In 2007, Cerminaro interviewed with Jeremy Brown, who was RapidAdvance’s CEO at the time and has since advanced to chairman. “It was apparent that Mark had a well thought-out, well-articulated plan for sales,” Brown says of his first impression. “He had a presence about him, a command that said this guy a real leader – somebody who could make a long term component of the company.”
Cerminaro joined RapidAdvance as national sales director and began building a sales structure and team based on some of the elements of Morgan Stanley’s sales model. Developing KPIs, or key performance indicators, helped him measure progress. “You had to roll up your sleeves and get involved in every aspect of things,” he said of working for a startup in a fledgling industry. The company’s outbound call center came up with sales leads, and he cut and pasted them from an Excel spread sheet and divvied them up among the five or six account executives.

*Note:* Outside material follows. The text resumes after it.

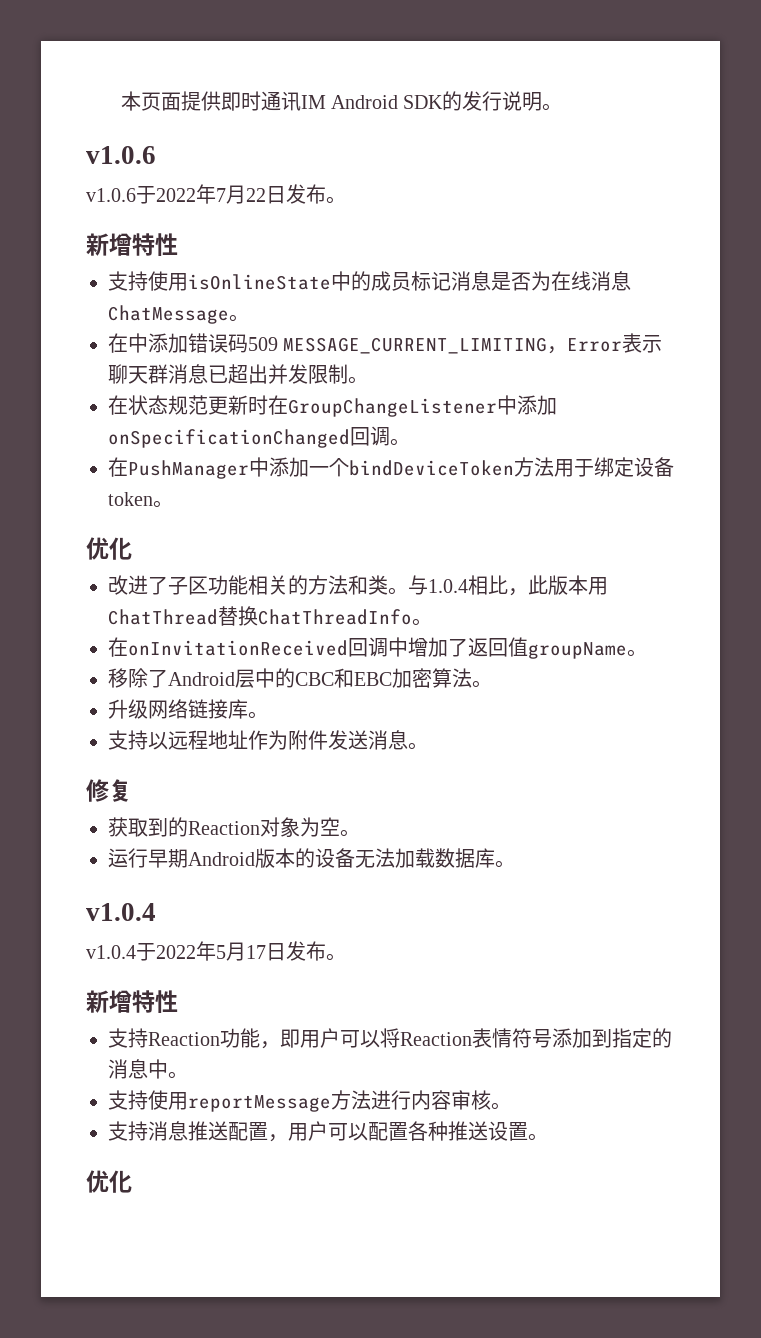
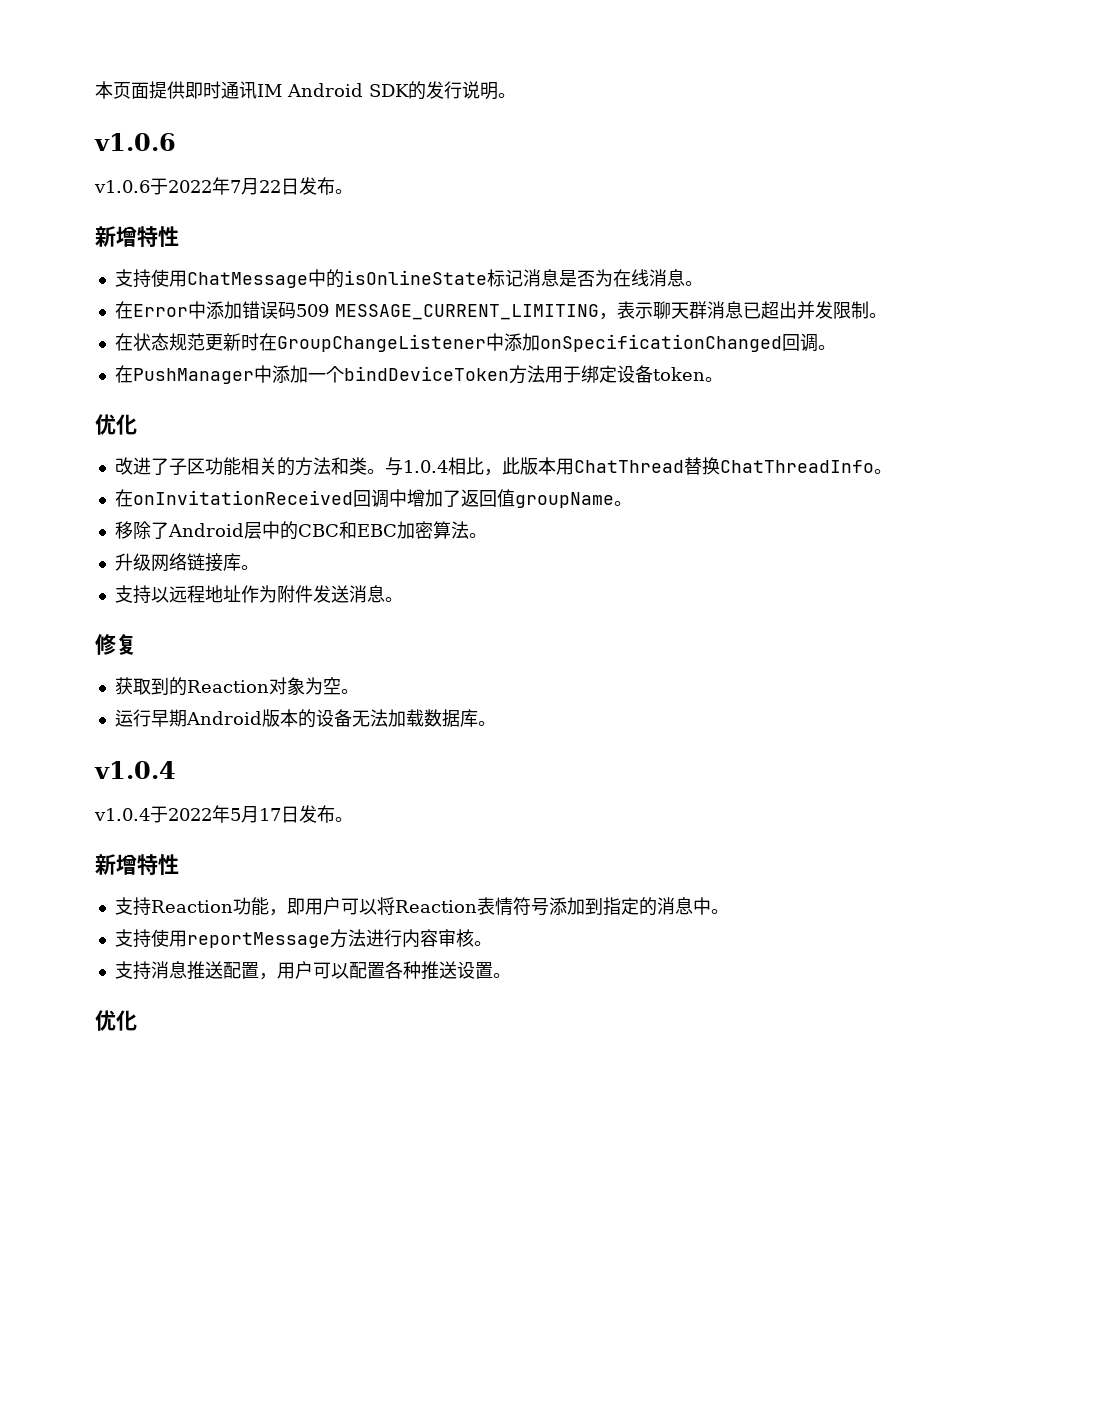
[188,271,411,291] isOnlineState中的成员 -> [186,269,487,288] ChatMessage中的isOnlineState
[108,305,249,324] [108,333,128,353] ChatMessage。 // 在 -> [684,281,703,286] [114,301,188,319] 。 // 在Error
[567,338,623,352] Error -> (617, 316) none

Cerminaro wanted to teach that handful of salespeople to function as business advisors and help them become the single point of contact for clients. His salespeople guided small-business owners through the application process and stayed in contact with them after the sale. He emphasized doing right by customers, teammates and the company as a whole. It was a vision that inspired the team.
“Mark was a great mentor and provided me a lot of guidance and tutelage over the years,” says Devin Delany, who started as an account executive at RapidAdvance and has moved up to director of sales. “His real mission was to create a sense of family and he executed on that to the fullest extent, creating a close knit team of upward of 40 folks who really care about one another.”

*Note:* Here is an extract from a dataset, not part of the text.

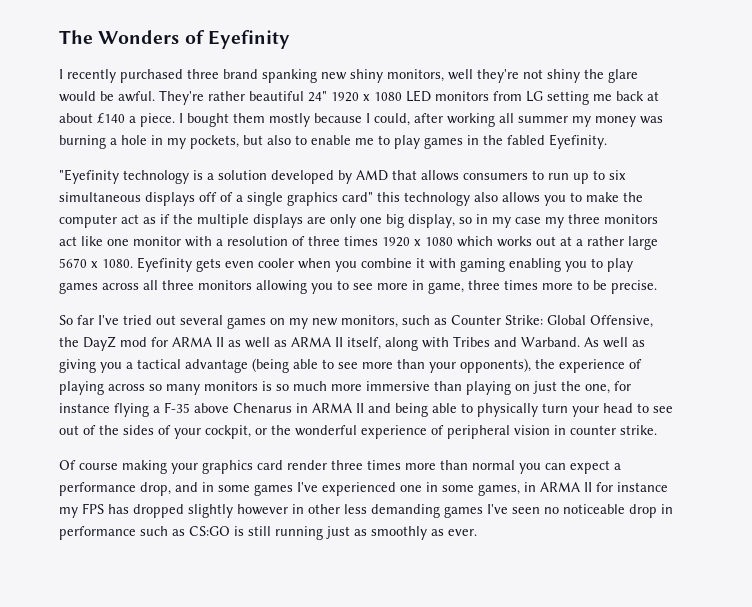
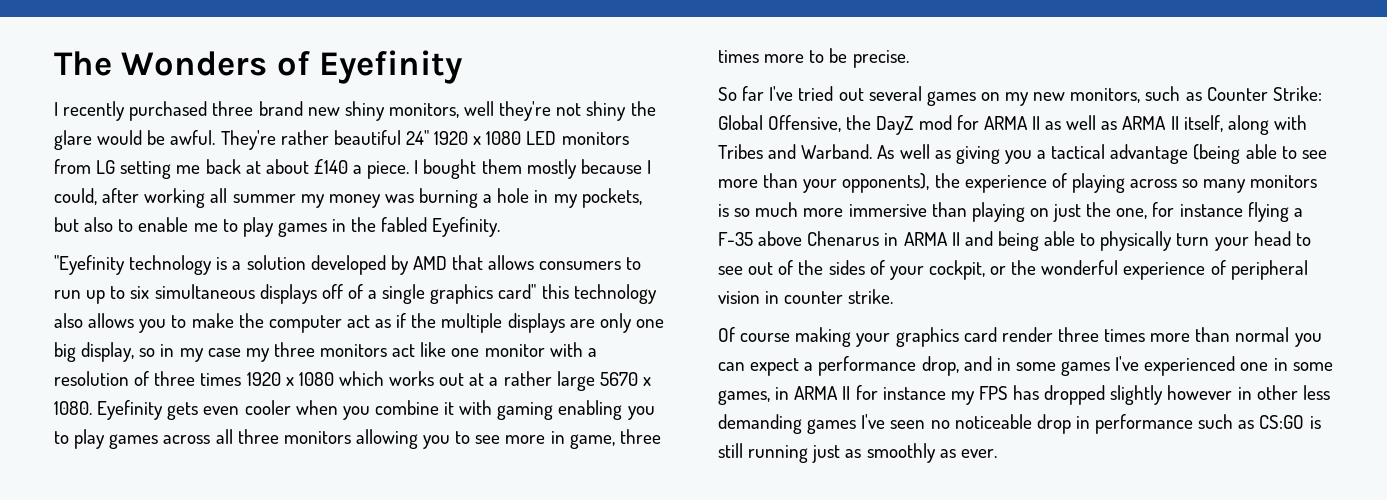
[262,69,317,83] spanking -> (303, 108) none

That sales “family” used dialogue marketing to refocus attention on prospects who had fallen out of the sales cycle. In those days they used a product-driven sales pitch based on merchant cash advances. Third-party partners included credit card processors and credit card ISOs. Brokers came onto the scene later.

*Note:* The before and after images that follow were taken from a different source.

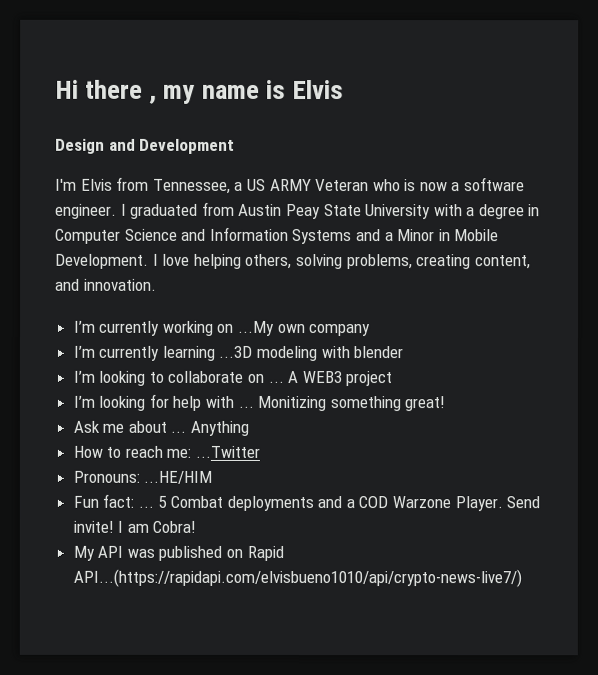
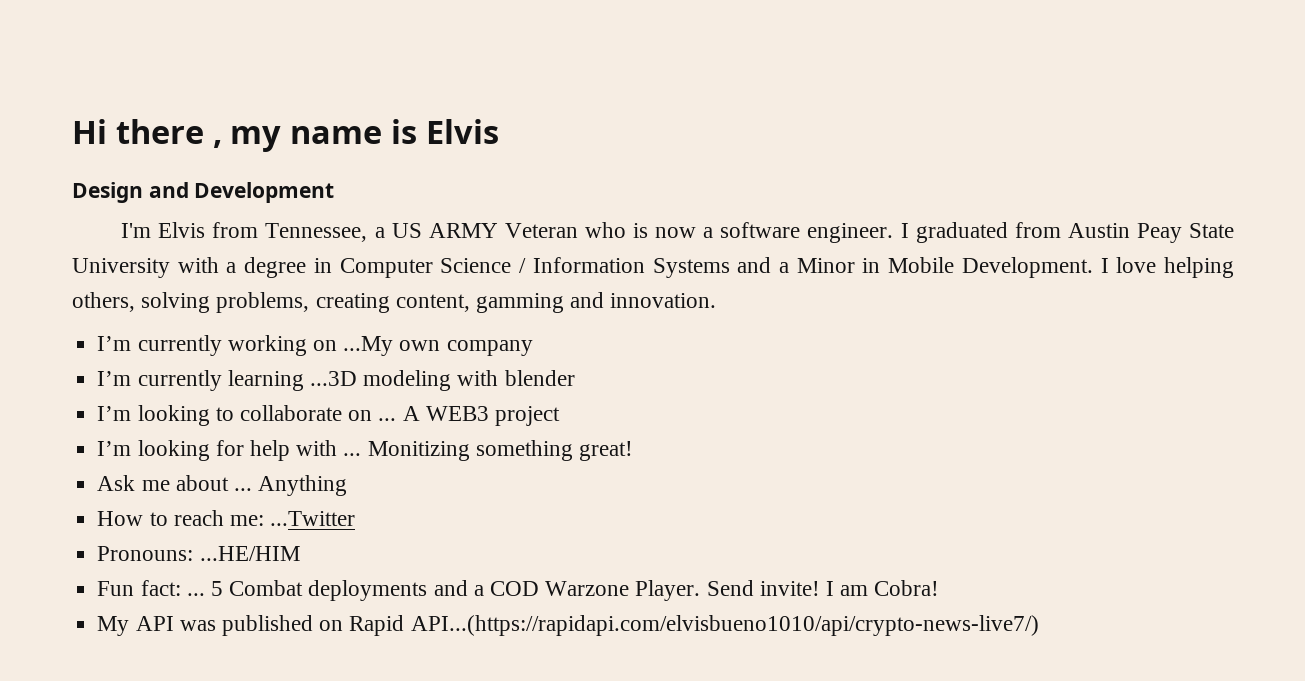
[181,228,207,241] and -> [519,258,527,273] /
(531, 262) none -> [476,293,565,313] gamming

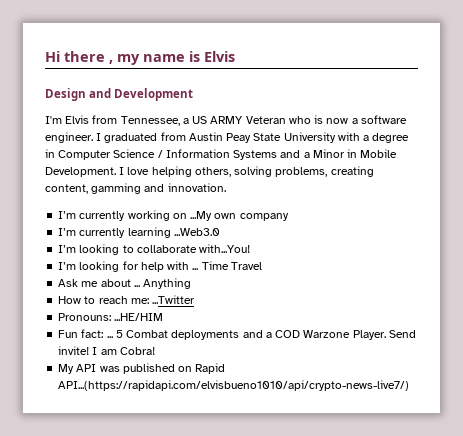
[309,370,575,391] ...3D modeling with blender -> [173,228,220,236] ...Web3.0
[348,406,560,426] on ... A WEB3 project -> [199,244,251,253] with...You!
[367,440,633,461] Monitizing something great! -> [201,261,262,270] Time Travel

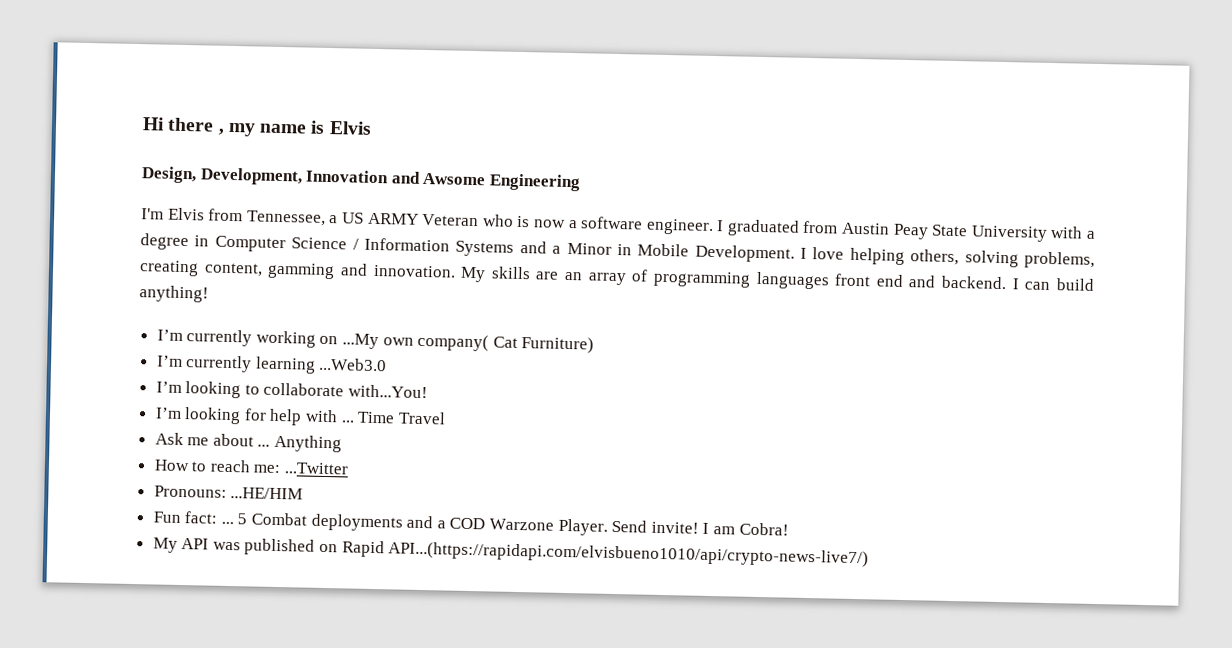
[45,88,194,101] Design and Development -> [141,166,581,192] Design, Development, Innovation and Awsome Engineering
(226, 187) none -> [460,266,1096,291] [139,285,209,303] My skills are an array of programming languages front end and backend. I can build anything!
[239,213,289,221] company -> [417,333,595,354] company( Cat Furniture)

Soon after Cerminaro arrived at RapidAdvance, the financial crisis struck. The company managed to navigate the troubled times and emerged with improved underwriting skills, a better understanding of leading indicators and a truer grasp of how its portfolio performs. Something else happened, too.
As traditional lines of credit dried up during the recession, small businesses that didn’t accept credit cards began to search for working capital. In response, Cerminaro, Brown and Joseph Looney, RapidAdvance’s chief operations officer and general counsel, sat down and outlined a plan to offer small-business loans as well as MCAs. “That effort really redefined who RapidAdvance was,” Cerminaro says of the new loans. “We went from a single-product company to now being more of a solutions-based company,” he maintains. “We were able to shift from selling a product to doing needs-based analysis with our clients and focusing on what was the right solution for them.”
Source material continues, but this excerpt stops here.